— PROBLEM TO SOLVE —
Each line of the material must reappear unchanged in the answer.

— DATA FOR REVIEW —
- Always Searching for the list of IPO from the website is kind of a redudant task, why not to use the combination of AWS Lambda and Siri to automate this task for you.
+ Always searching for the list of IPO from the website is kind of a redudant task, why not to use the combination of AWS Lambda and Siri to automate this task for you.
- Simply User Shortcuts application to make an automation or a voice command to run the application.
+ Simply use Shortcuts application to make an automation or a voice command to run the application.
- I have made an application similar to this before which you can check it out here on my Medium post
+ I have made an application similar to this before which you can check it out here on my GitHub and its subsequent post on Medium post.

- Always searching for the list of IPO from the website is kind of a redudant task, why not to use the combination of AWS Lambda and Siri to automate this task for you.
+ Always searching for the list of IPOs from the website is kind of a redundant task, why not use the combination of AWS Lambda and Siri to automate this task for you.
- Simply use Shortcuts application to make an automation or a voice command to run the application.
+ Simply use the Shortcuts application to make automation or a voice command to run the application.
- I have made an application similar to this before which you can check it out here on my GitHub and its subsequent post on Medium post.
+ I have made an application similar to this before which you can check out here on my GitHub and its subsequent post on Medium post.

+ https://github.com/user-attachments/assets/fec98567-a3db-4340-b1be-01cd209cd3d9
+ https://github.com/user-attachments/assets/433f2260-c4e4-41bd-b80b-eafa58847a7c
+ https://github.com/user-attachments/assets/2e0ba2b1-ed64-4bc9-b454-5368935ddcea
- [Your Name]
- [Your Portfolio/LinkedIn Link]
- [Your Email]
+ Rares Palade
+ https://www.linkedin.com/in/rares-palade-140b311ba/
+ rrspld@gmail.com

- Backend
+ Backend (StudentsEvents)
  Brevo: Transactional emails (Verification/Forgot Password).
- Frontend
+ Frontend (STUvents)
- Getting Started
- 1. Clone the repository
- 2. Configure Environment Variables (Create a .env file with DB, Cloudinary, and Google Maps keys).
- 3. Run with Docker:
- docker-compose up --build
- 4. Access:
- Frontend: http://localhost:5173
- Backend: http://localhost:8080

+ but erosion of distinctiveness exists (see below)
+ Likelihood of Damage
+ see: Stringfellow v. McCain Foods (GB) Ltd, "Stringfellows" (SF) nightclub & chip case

— OUTPUT BELOW —
- Always Searching for the list of IPO from the website is kind of a redudant task, why not to use the combination of AWS Lambda and Siri to automate this task for you.
+ Always searching for the list of IPO from the website is kind of a redudant task, why not to use the combination of AWS Lambda and Siri to automate this task for you.
- Simply User Shortcuts application to make an automation or a voice command to run the application.
+ Simply use Shortcuts application to make an automation or a voice command to run the application.
- I have made an application similar to this before which you can check it out here on my Medium post
+ I have made an application similar to this before which you can check it out here on my GitHub and its subsequent post on Medium post.

- Always searching for the list of IPO from the website is kind of a redudant task, why not to use the combination of AWS Lambda and Siri to automate this task for you.
+ Always searching for the list of IPOs from the website is kind of a redundant task, why not use the combination of AWS Lambda and Siri to automate this task for you.
- Simply use Shortcuts application to make an automation or a voice command to run the application.
+ Simply use the Shortcuts application to make automation or a voice command to run the application.
- I have made an application similar to this before which you can check it out here on my GitHub and its subsequent post on Medium post.
+ I have made an application similar to this before which you can check out here on my GitHub and its subsequent post on Medium post.

+ https://github.com/user-attachments/assets/fec98567-a3db-4340-b1be-01cd209cd3d9
+ https://github.com/user-attachments/assets/433f2260-c4e4-41bd-b80b-eafa58847a7c
+ https://github.com/user-attachments/assets/2e0ba2b1-ed64-4bc9-b454-5368935ddcea
- [Your Name]
- [Your Portfolio/LinkedIn Link]
- [Your Email]
+ Rares Palade
+ https://www.linkedin.com/in/rares-palade-140b311ba/
+ rrspld@gmail.com

- Backend
+ Backend (StudentsEvents)
  Brevo: Transactional emails (Verification/Forgot Password).
- Frontend
+ Frontend (STUvents)
- Getting Started
- 1. Clone the repository
- 2. Configure Environment Variables (Create a .env file with DB, Cloudinary, and Google Maps keys).
- 3. Run with Docker:
- docker-compose up --build
- 4. Access:
- Frontend: http://localhost:5173
- Backend: http://localhost:8080

+ but erosion of distinctiveness exists (see below)
+ Likelihood of Damage
+ see: Stringfellow v. McCain Foods (GB) Ltd, "Stringfellows" (SF) nightclub & chip case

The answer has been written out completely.